For my part, I believe there is no harm in adapting historical narratives or time periods for entertainment value. Within reason. Obviously, we should be aware that fictional depictions are merely based on the real thing and be careful not to confuse them with historical fact. There is arguably an element of fiction to all history, even the academic, as we have no way of knowing exactly what happened; we can only make conclusions based on available evidence, which themselves depend on our imaginations to fill in the blanks.
The optimist in me also believes that Bridgerton and its predecessors (e.g. Downton Abbey, Mary Queen of Scots, the various adaptations of Austen novels, to name just a few of the most popular) can encourage people to investigate the real-life counterparts of their favourite settings and characters – it certainly helped to get me interested in history.
I therefore believe historical fiction, if handled well, can enhance our appreciation of the past and the people in it. It appeals to our imaginations and our emotions, and is admittedly more uplifting than much academic history. In the absence of a time machine (and the presence of travel restrictions) a good TV show is likely the closest any of us will get to actually seeing the past, romanticised though it may be. In any case, when the alternative is the same four walls we’ve had keeping us company for nigh on a year now, escaping to a different time for a few hours can’t be a bad thing.

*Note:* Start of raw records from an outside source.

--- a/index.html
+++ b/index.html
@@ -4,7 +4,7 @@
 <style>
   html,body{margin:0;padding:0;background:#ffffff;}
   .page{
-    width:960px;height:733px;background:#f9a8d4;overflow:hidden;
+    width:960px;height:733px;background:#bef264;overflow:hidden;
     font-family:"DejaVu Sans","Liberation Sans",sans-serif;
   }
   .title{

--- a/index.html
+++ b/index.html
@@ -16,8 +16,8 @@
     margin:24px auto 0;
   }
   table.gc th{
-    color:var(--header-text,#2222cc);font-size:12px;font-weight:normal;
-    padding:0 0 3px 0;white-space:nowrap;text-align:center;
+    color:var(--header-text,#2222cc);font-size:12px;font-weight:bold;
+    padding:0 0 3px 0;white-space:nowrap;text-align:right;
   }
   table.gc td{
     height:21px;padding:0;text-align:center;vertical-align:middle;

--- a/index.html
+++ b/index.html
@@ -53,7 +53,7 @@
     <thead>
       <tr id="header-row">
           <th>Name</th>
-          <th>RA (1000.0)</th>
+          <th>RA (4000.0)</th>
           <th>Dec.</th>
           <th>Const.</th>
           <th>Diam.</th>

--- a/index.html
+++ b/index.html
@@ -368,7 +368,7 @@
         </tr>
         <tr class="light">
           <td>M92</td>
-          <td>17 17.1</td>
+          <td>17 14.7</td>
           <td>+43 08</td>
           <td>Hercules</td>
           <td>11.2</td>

Here is a selection of my favourite history-related TV shows:
Anne with and E (Netflix): A fantastic adaption of the classic Anne of Green Gables books. It does deviate somewhat from the source material, but this enhances the appeal of the show and arguably mitigates some of the more nit-picky arguments about accuracy from booklovers (like myself). A beautiful and heartfelt story about an orphan finding her home and growing up with her friends in late 19th-Century PEI, Canada. All the characters are fantastic, it is practically impossible not to love them. Make sure to have tissues handy just in case.

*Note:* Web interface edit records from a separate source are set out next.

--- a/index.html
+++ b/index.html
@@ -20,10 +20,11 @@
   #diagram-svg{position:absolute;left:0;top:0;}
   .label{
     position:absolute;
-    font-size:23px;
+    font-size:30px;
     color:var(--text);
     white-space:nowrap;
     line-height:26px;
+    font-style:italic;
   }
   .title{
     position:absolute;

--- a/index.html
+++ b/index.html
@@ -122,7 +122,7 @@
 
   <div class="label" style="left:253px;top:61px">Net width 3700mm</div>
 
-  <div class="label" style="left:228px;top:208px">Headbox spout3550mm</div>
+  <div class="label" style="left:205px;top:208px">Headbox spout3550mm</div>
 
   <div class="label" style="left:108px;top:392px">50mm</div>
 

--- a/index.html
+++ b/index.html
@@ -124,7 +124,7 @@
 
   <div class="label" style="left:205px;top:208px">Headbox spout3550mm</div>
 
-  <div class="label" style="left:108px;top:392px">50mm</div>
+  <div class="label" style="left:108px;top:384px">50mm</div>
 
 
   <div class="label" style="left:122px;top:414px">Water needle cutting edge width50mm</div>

Derry Girls (Channel 4): A fantastic sit-com based in a very serious and controversial setting. It does a fantastic job of incorporating the Troubles into the narrative, which follows the antics of 5 teenagers as they go through their daily lives, growing up and learning about life. It manages to be both hilarious and deeply moving. Definitely worth a watch.
Timeless (NBC, Netflix): A different take on the obligatory time travel show. A thrown-together team using a prototype time-machine to fight an illuminati-style society aiming to change history so they can control the world. The characters are easy to love and the storyline is compelling, with a few twists along the way. The use of historical settings is clever: a different era is featured in each episode.
A Discovery of Witches (SkyOne, on NowTV): Involves a historian who is also a witch. A good mix of fantasy and a bit of time travel, with some mythical creatures thrown in. A bit darker than your usual historical drama, but definitely exciting.
Bridgerton (Netflix): Decadent regency-era romance. Very cleverly done and ridiculously easy to watch in one sitting. Arguably the best period-drama I’ve ever seen (and I’ve seen most of them). If you haven’t seen it yet, watch it now.